In Fort Worth, Texas, Stuart Schuster, president of Marvin Electronics Company, in early October counted his family’s 60-year-old, single-store, audio/video retail business as being “very fortunate.” “This year and last year have been the highest amount of repossessions and foreclosures in Tarrant County, yet we don’t really see a lot of that,” Schuster said

Marvin Electronics stopped selling appliances 30 years ago, and now concentrates on the mid-to-high end a/v customer. While it does some work for builders, early all of its custom installation business is performed directly for the homeowner. “We see people being cautious, but I don’t have customers that have had foreclosures on their homes at all,” he said.

Positive CE trends, however, can’t whitewash how a tanking housing market has hurt appliances and furniture sales. The industry rule of thumb is that one new home generates the sale of five major appliances. Turmoil in the mortgage finance system in August led to an 8.3 percent drop in sales of new single-family homes for the month, according the U.S. Commerce Department. Sales of new homes dropped nationally to an annual rate of 795,000 units, 21.2 percent below a year earlier. Housing starts in August were down 19.1 percent from a year earlier, the lowest level in 12 years.

Earlier this month, roughly a month after concerns about the subprime mortgage lending industry wrecked havoc in global stock markets, the U.S. credit crisis was starting to relax, in no small part as a response to the Federal Reserve’s reducing its benchmark interest rate to 4.75 percent, from 5.25 percent.

Both stock market indexes and mortgage rates “have stabilized since that disruption in August,” said Kevin Thorpe, manager of housing statistics at the National Association of Realtors (NAR. “There are definitely some early indications that we are moving away from this subprime mess, at least in terms of liquidity.

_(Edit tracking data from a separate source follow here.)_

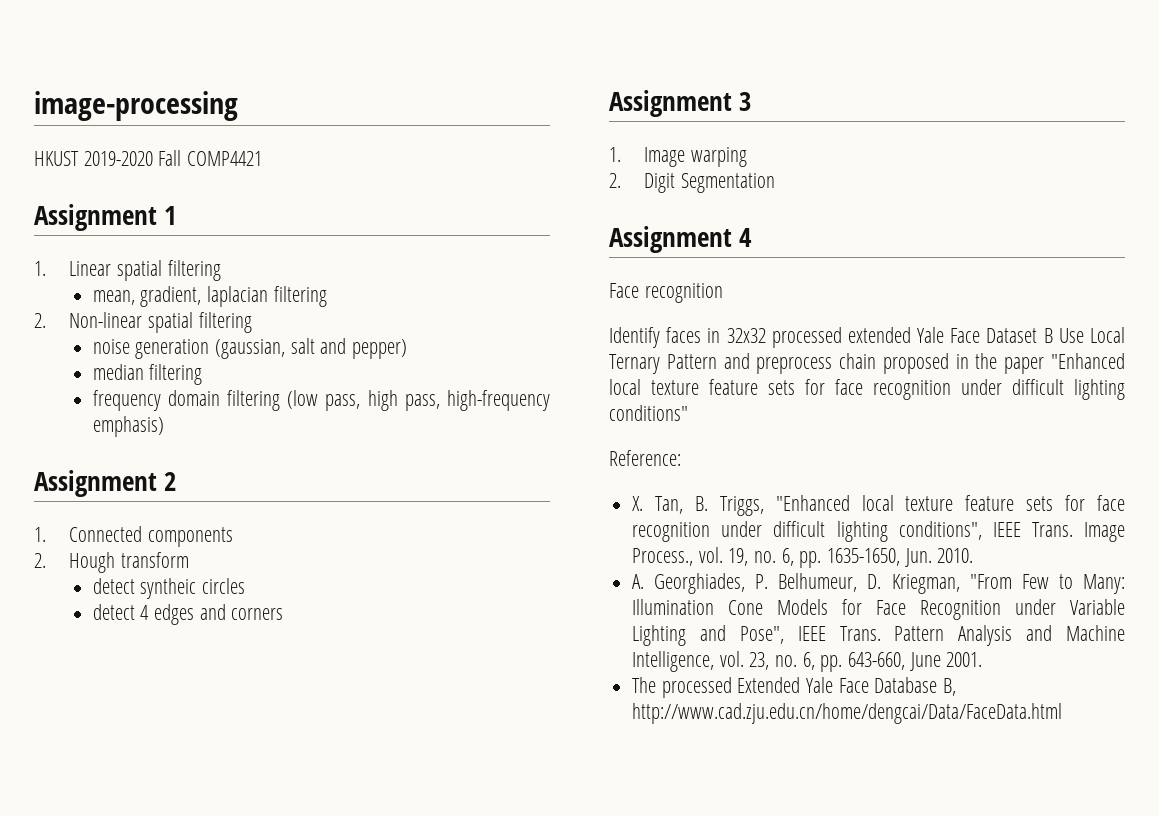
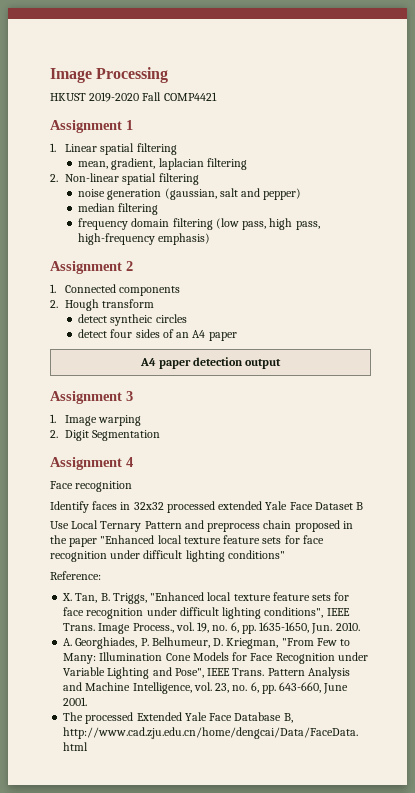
[34,91,238,121] image-processing -> [50,67,169,83] Image Processing
[140,604,284,625] 4 edges and corners -> [110,329,237,341] [139,357,282,369] four sides of an A4 paper // A4 paper detection output
(1053, 335) none -> (364, 506) //

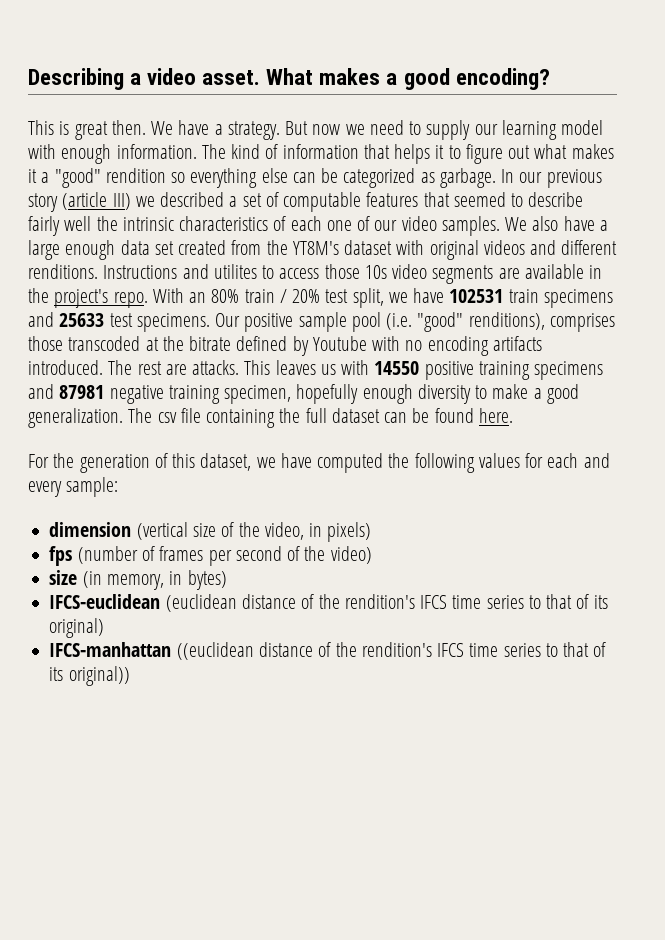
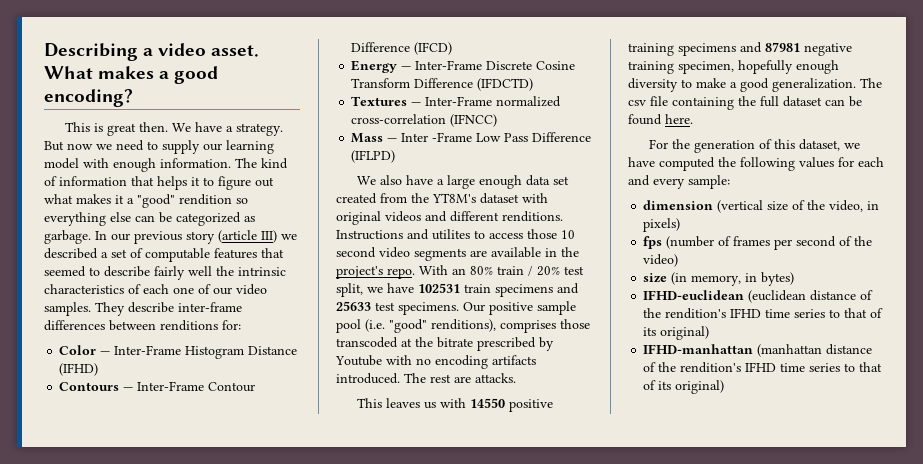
(500, 226) none -> [95,302,242,316] [44,320,241,331] [59,345,298,359] [59,363,99,376] [59,381,256,392] [351,42,453,55] [351,60,576,73] [351,78,534,91] [351,96,562,107] [351,114,498,127] [351,132,592,143] [351,150,396,163] They describe inter-frame differences between renditions for: // Color — Inter-Frame Histogram Distance (IFHD) // Contours — Inter-Frame Contour Difference (IFCD) // Energy — Inter-Frame Discrete Cosine Transform Difference (IFDCTD) // Textures — Inter-Frame normalized cross-correlation (IFNCC) // Mass — Inter -Frame Low Pass Difference (IFLPD) //
[364,265,387,279] 10s -> [561,230,575,239] [336,247,376,258] 10 second
[236,336,288,351] defined -> [477,337,536,351] prescribed
(240, 367) none -> (516, 378) //
[49,594,161,609] IFCS-euclidean -> [643,290,745,300] IFHD-euclidean
[420,595,448,609] IFCS -> [730,308,762,318] IFHD
[49,642,607,660] [49,666,130,686] IFCS-manhattan ((euclidean distance of the rendition's IFCS time series to that of its original)) -> [643,344,873,357] [643,362,883,373] [643,380,725,394] IFHD-manhattan (manhattan distance of the rendition's IFHD time series to that of its original)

“That doesn’t mean that there’s not going to be an increase in foreclosures—that’s still a reality, and we do expect that to continue,” he added, saying that he doesn’t anticipate “a significantly huge number of foreclosures.”

The non-profit Center for Responsible Lending in December 2006 estimated that one out of five (19.4%) subprime loans issued during 2005 to 2006 will fail. Spokeswoman Sharon Reuss said the non-profit group estimates that 2.2 million subprime homeowner loans have already failed or will end in foreclosure. “The wave is just really starting,” as adjustable rate mortgages continue to reset, she said.

But Thorpe estimates that subprime mortgages comprise only 9 percent of the overall housing market, and that only one to two percent of those subprime loans “are really running into trouble as the mortgage rates reset.”

“It’s not going to have a major, major impact,” he said. “It’s just going to result in a slightly higher inventory level.”

Another segment of the lending market also saw turmoil. As lenders recalculated their risk exposures, the uncertainty in the subprime mortgage market did trickle up into higher cost markets in the form of higher rates for Jumbo loans (any loan above the conforming loan limit of $417,000). This resulted in some constrictions within the prime lending industry, especially in higher-priced markets that would require jumbo loans.

“Usually, the jumbo rate is about 25 basis points higher than the 30 year fixed rates,” Thorpe said. “During August, it was a whole percentage point higher. They’ve since come down.”